La fenilchetonuria o PKU (dall'inglese phenylketonuria) è una malattia metabolica di origine genetica che porta ad un eccesso dell'aminoacido fenilalanina (Phe) nel corpo. Questa anomalia è dovuta ad un difetto nel gene fenilalanina idrossilasi (PAH) che codifica l'enzima che converte la fenilalanina in tirosina (Tyr).
La fenilalanina è un aminoacido essenziale per la sintesi delle proteine, quindi non può essere prodotto dall’organismo ma deve essere introdotto tramite la dieta giornaliera nelle quantità adeguate a consentire la crescita e la riparazione dei tessuti corporei.
Nei soggetti affetti da PKU la mancata conversione provoca un accumulo della concentrazione di fenilalanina nel sangue e nel cervello che compromette il normale funzionamento dei principali messaggeri cerebrali, tra cui la dopamina e la serotonina, determinando disabilità mentali, disturbi neurologici e comportamentali.
La fenilchetonuria può essere facilmente diagnosticata nei neonati, tra le 48 e le 72 ore dopo la nascita, attraverso lo screening neonatale reso obbligatorio con la legge n° 104/1992 ed allargato ad altre 40 patologie con la legge 167/2016. Nelle famiglie a rischio e nel caso in cui si conoscano le mutazioni coinvolte è possibile effettuare diagnosi prenatale mediante analisi genetica.
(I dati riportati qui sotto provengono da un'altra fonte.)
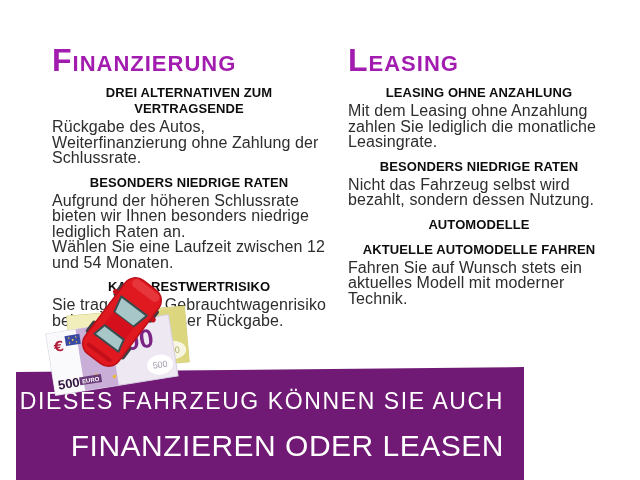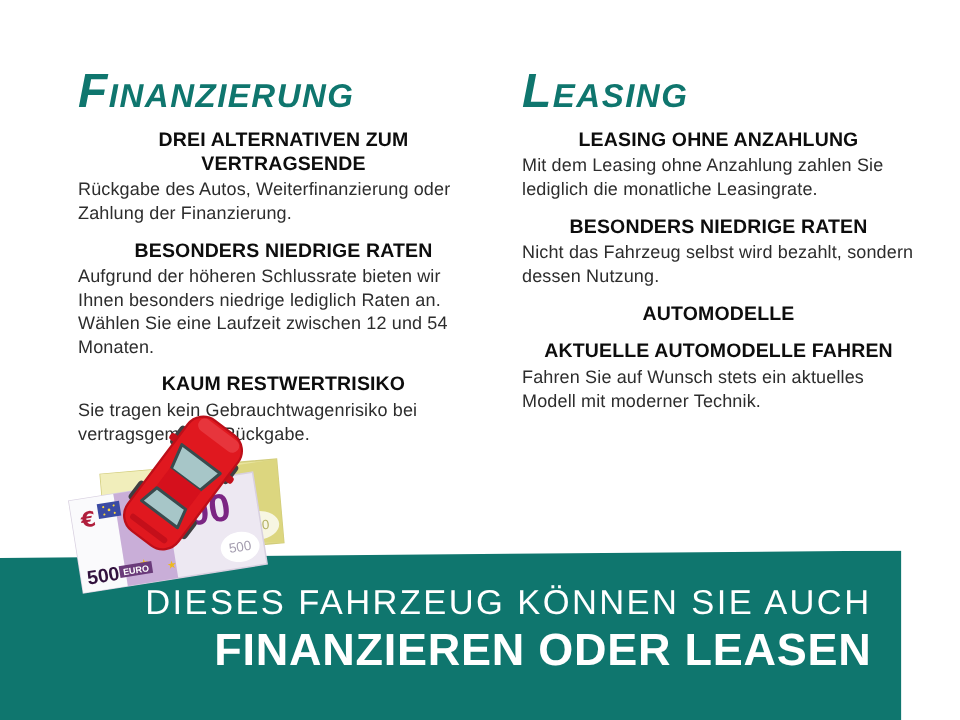--- a/index.html
+++ b/index.html
@@ -13,7 +13,7 @@
   .col-right{left:348px;width:262px}
   .col-title{
     font-variant:small-caps;font-weight:bold;font-size:32px;line-height:32px;
-    color:#0f766e;letter-spacing:1px;margin:0 0 5px 0;font-style:italic;
+    color:#a21caf;letter-spacing:1px;margin:0 0 5px 0;
   }
   .section h3{
     font-size:13px;font-weight:bold;color:#0d0d0d;

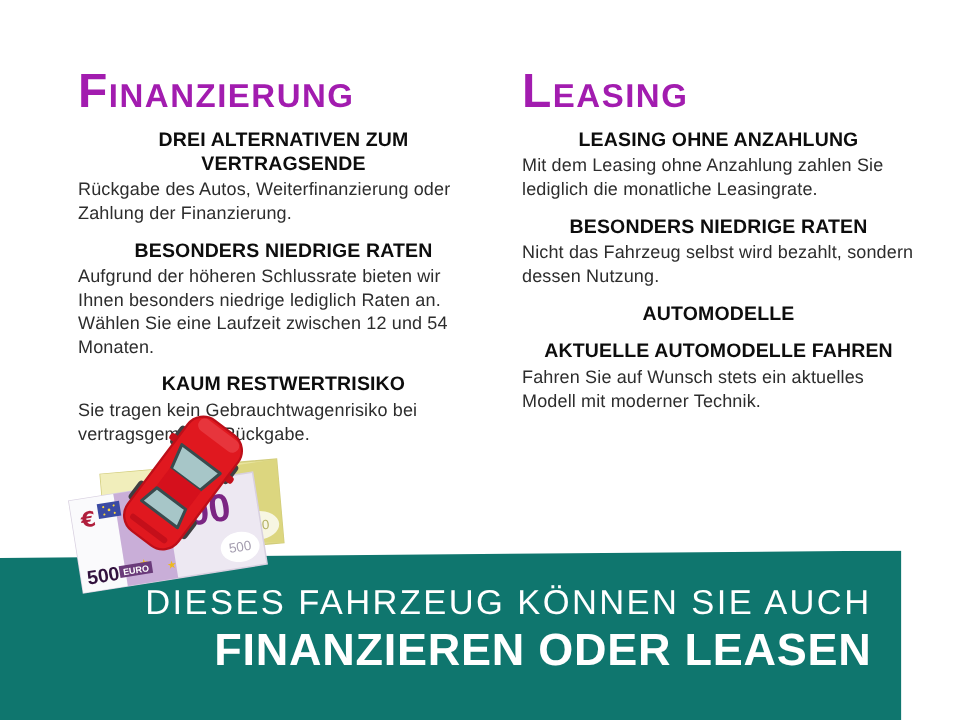--- a/index.html
+++ b/index.html
@@ -20,7 +20,7 @@
     margin:9px 0 2px 0;line-height:16px;letter-spacing:0.1px;text-align:center;
   }
   .section p{
-    font-size:12px;color:#2d2d2d;margin:0;line-height:15.5px;letter-spacing:0.1px;
+    font-size:16px;color:#2d2d2d;margin:0;line-height:15.5px;letter-spacing:0.1px;
   }
   .banner{
     position:absolute;left:0;top:367px;width:601px;height:113px;

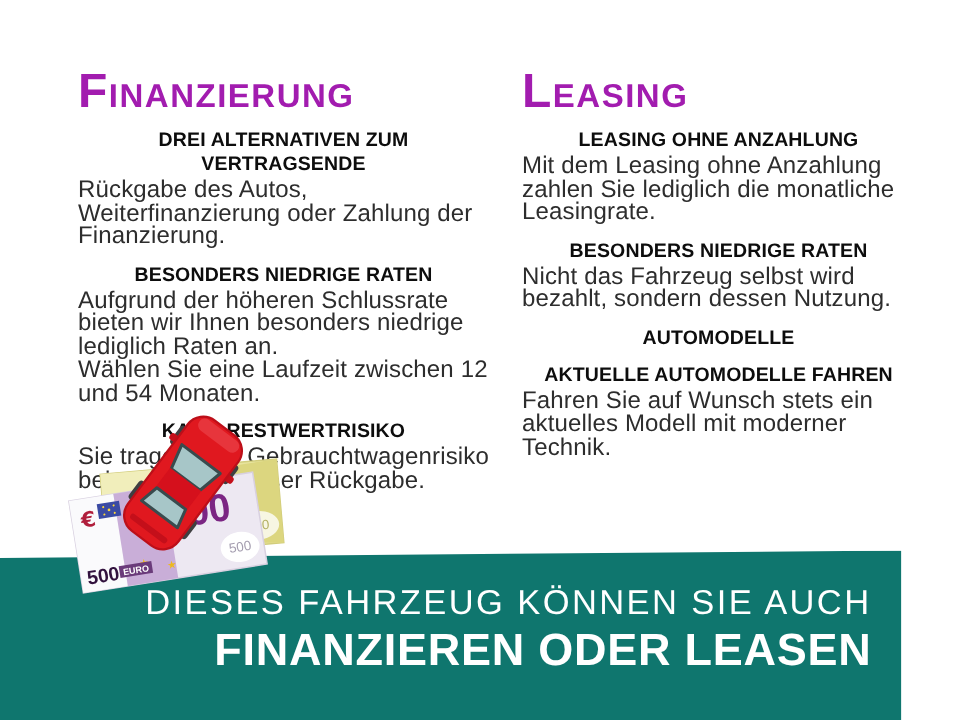--- a/index.html
+++ b/index.html
@@ -48,7 +48,7 @@
   <h1 class="col-title">Finanzierung</h1>
   <div class="section">
     <h3>DREI ALTERNATIVEN ZUM VERTRAGSENDE</h3>
-    <p>Rückgabe des Autos, Weiterfinanzierung oder Zahlung der Finanzierung.</p>
+    <p>Rückgabe des Autos, Weiterfinanzierung ohne Zahlung der Schlussrate.</p>
   </div>
   <div class="section">
     <h3>BESONDERS NIEDRIGE RATEN</h3>

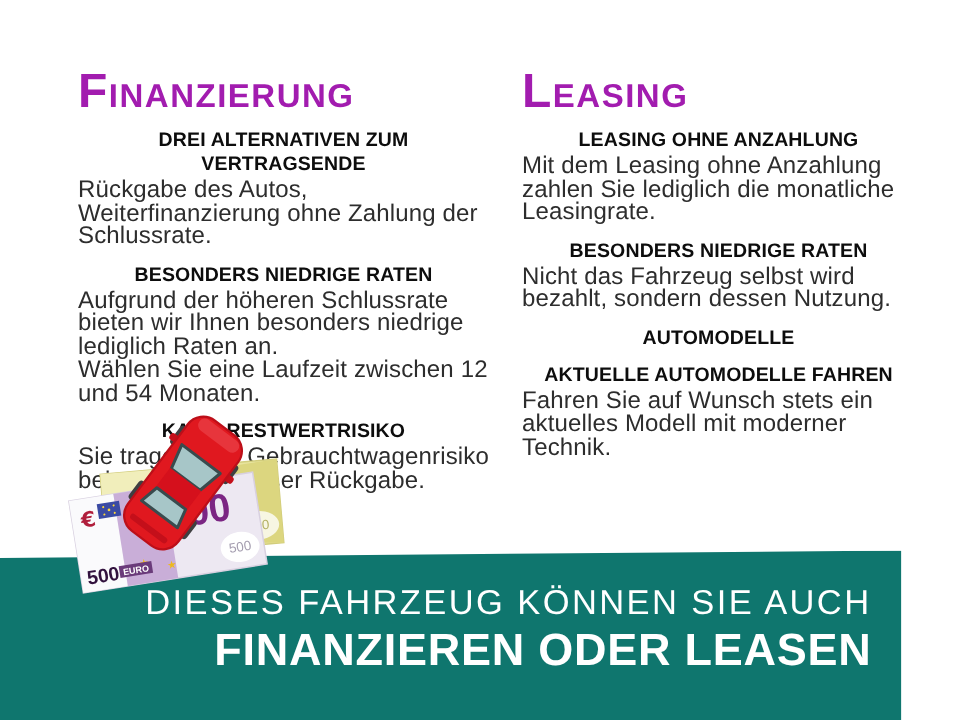--- a/index.html
+++ b/index.html
@@ -23,8 +23,8 @@
     font-size:16px;color:#2d2d2d;margin:0;line-height:15.5px;letter-spacing:0.1px;
   }
   .banner{
-    position:absolute;left:0;top:367px;width:601px;height:113px;
-    background:#0f766e;
+    position:absolute;left:16px;top:367px;width:508px;height:113px;
+    background:#701a75;
     clip-path:polygon(0 5px,100% 0,100% 100%,0 100%);
     z-index:1;
   }

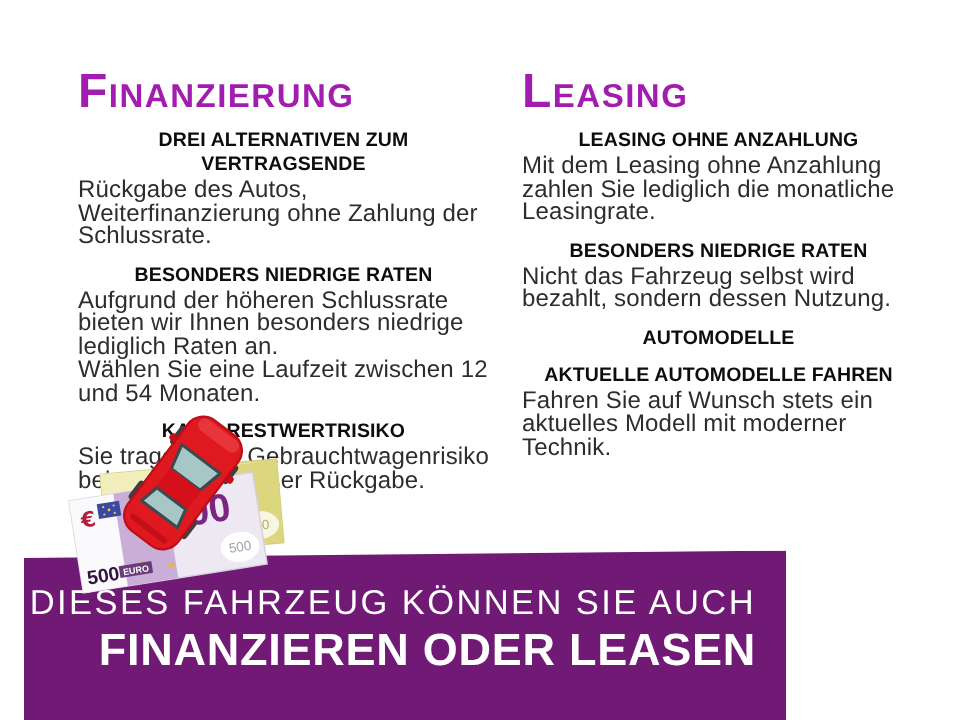--- a/index.html
+++ b/index.html
@@ -35,7 +35,7 @@
     font-size:23px;font-weight:500;letter-spacing:1.6px;line-height:26px;
   }
   .banner-line2{
-    font-size:30px;font-weight:700;letter-spacing:0.5px;line-height:32px;margin-top:4px;
+    font-size:30px;font-weight:400;letter-spacing:0.5px;line-height:32px;margin-top:16px;
   }
   .illustration{
     position:absolute;left:28px;top:276px;width:205px;height:140px;z-index:5;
La fenilchetonuria è una malattia genetica a condizione autosomica recessiva, che si verifica quando entrambi i geni per la PAH sono “difettosi”. La posizione e la natura della mutazione nei geni determinano gli effetti sull’attività dell’enzima PAH e di conseguenza la gravità della patologia che viene classificata in lieve, moderata o classica/severa,  in base ai valori nel sangue di Phe raggiunti a dieta libera. Un’altra variante è dovuta alla mutazione del gene per la sintesi o la rigenerazione del cofattore enzimatico tetraidrobiopterina (BH4).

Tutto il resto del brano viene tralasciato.